Au collège Martin-Luther-King de Calais, après l’explosion de deux bouteilles explosives jetées par des ados, les adultes déplorent les conditions de vie des familles du quartier du Beau-Marais. (…)
Le collège Martin-Luther -King, en prévention violence et ambition réussite, est en lisière du quartier du Beau-Marais, zone urbaine sensible de Calais. Des tours de plus de dix étages, des parkings défoncés, des cages d’escalier indignes. Mais pas de «jeunes issus de l’immigration», parce que pas d’immigrés, ou quasi. Juste des pauvres. Un jeune prof résume : «Ici, c’est la misère blonde aux yeux bleus.»

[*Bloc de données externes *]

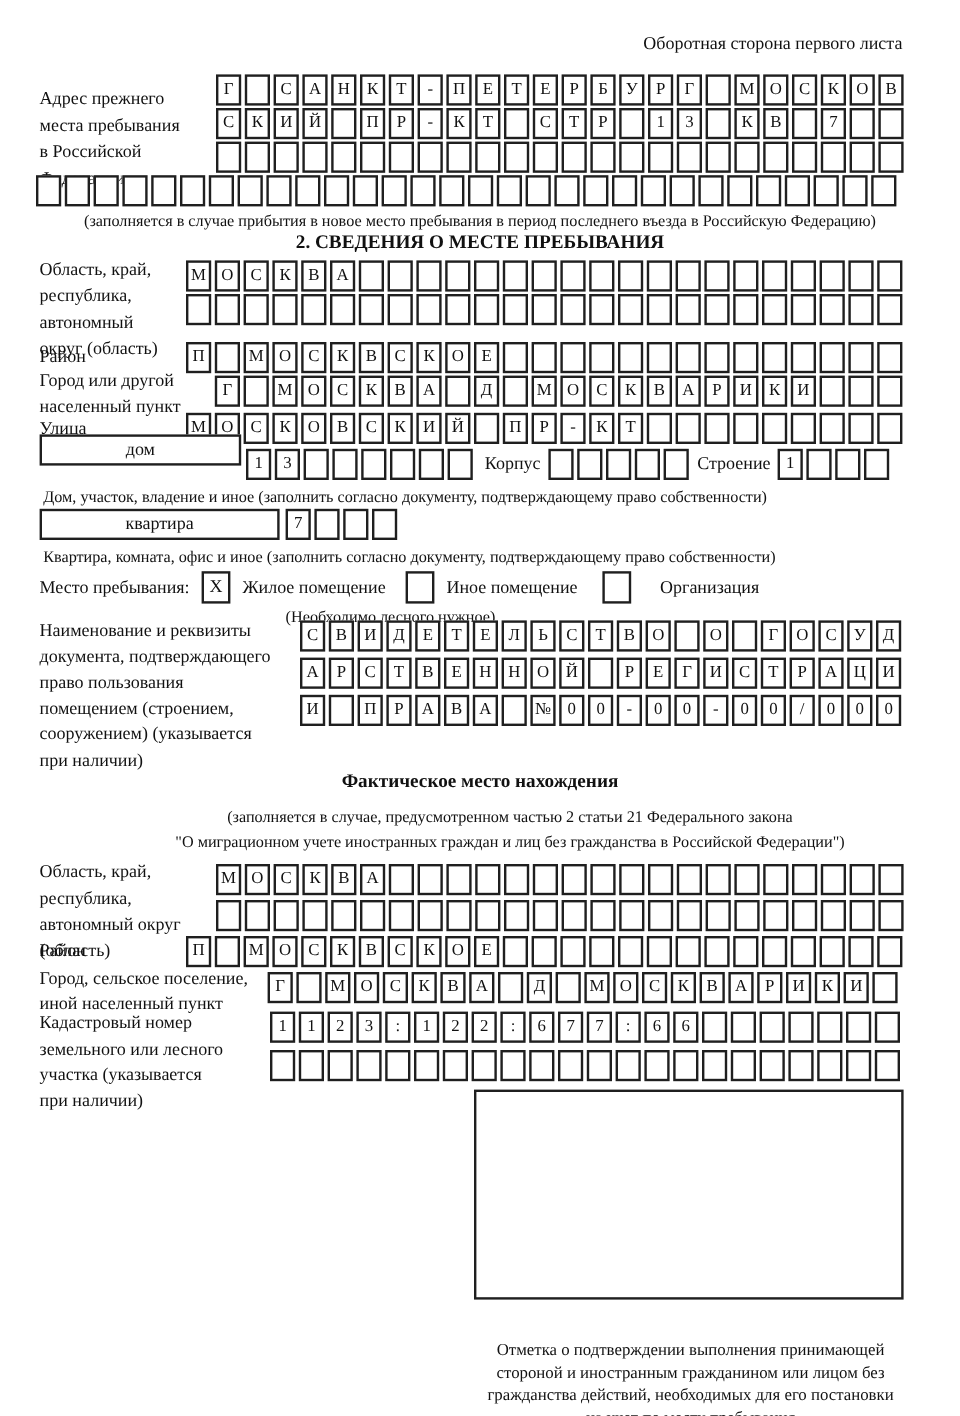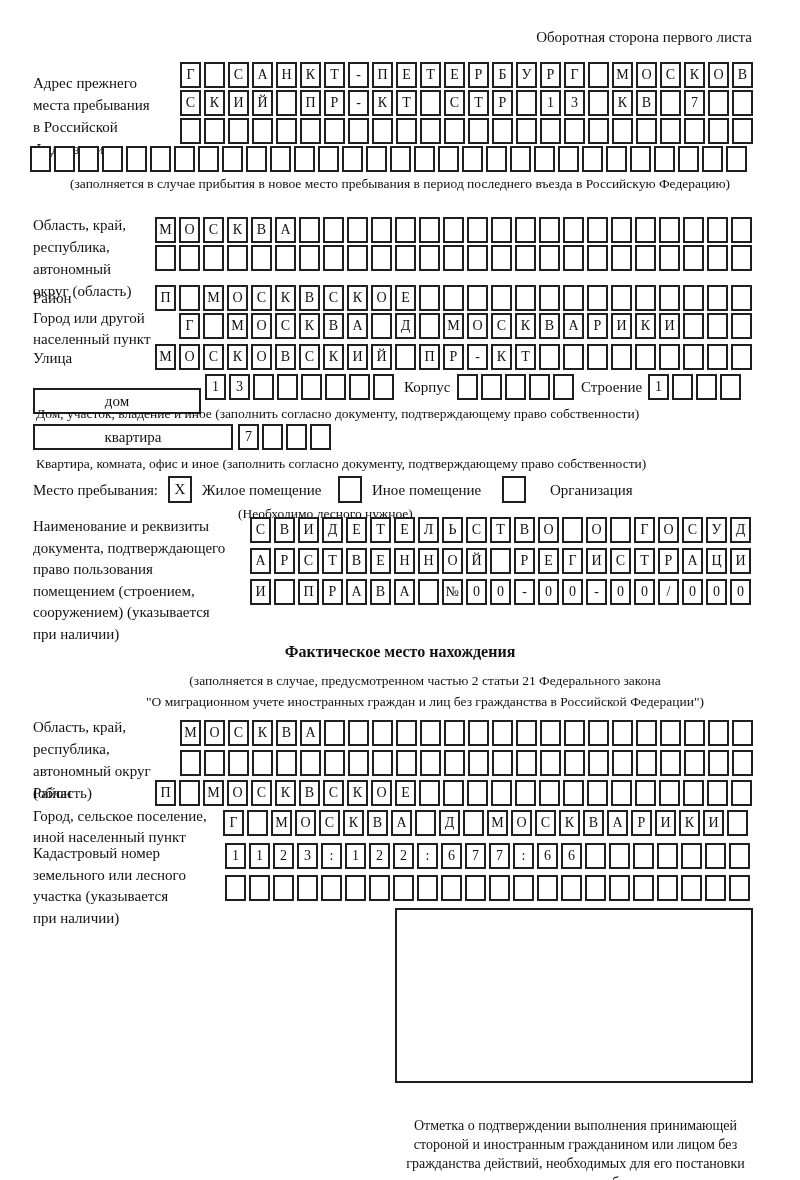"2. СВЕДЕНИЯ О МЕСТЕ ПРЕБЫВАНИЯ" div.abs { html: none -> <div>2. СВЕДЕНИЯ О МЕСТЕ ПРЕБЫВАНИЯ</div> }
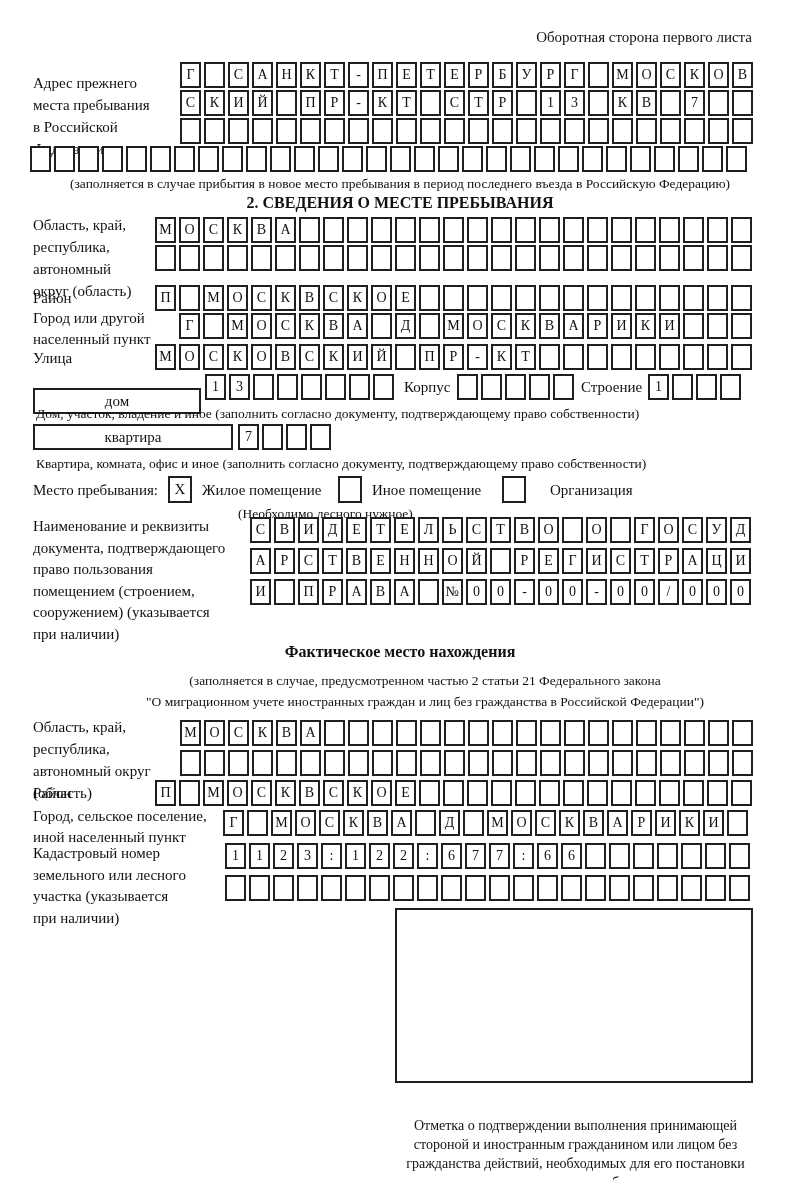"дом" div.abs { top: 388px -> 362px }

A l’enquête sociale, le collège Martin-Luther-King a été classé dernier du Pas-de-Calais. Dans le collège, c’est 89 % d’élèves de familles défavorisées, 40 % de familles sans père, 1 % de familles d’origine étrangère, et 40 % de chômage. Il est loin le temps des ouvriers de la dentelle et des bus qui passaient chercher les sidérurgistes. L’équipe éducative réclame dix postes de surveillants, le retour de quatre enseignants. Pétition dans le quartier, manif jeudi au pied des tours. Julie raconte : «J’ai vu de l’eau et des morceaux d’alu, pas un engin explosif.» Les mômes, eux, savent. «La bouteille gonflait. On a tout de suite compris», dit une petite de sixième. Certains jouent à ça dans le quartier. «Sur mon palier, une fois, dit une dame, la voisine est tombée, le nez en sang. Nous, on pouvait plus respirer, on a dû faire des courants d’air.»